Try it: Count how many lines hold "Gesundheit" in the records, and respond with that number by itself.

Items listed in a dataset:
-------
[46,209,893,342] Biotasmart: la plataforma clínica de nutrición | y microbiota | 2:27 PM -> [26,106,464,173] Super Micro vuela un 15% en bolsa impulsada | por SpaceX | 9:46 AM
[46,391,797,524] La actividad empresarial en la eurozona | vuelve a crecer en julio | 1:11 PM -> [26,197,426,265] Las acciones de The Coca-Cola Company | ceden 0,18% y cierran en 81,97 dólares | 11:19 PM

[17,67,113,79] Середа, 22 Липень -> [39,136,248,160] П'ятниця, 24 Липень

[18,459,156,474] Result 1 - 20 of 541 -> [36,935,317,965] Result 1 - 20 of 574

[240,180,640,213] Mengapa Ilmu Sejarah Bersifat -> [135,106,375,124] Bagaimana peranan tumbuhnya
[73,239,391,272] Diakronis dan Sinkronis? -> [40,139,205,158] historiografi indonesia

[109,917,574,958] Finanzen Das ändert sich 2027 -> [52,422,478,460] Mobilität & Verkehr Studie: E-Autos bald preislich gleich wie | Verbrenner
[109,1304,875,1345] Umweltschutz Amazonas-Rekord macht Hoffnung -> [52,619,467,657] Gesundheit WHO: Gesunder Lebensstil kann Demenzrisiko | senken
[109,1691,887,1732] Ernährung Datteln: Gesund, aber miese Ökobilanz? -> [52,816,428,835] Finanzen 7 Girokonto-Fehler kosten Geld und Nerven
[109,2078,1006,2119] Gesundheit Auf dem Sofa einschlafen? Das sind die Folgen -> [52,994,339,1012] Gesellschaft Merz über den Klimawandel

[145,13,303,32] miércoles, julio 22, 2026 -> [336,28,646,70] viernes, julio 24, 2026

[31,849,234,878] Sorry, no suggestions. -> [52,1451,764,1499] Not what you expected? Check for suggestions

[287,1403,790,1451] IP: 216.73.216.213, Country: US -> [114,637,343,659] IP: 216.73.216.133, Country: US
-------
Solved exercise: 2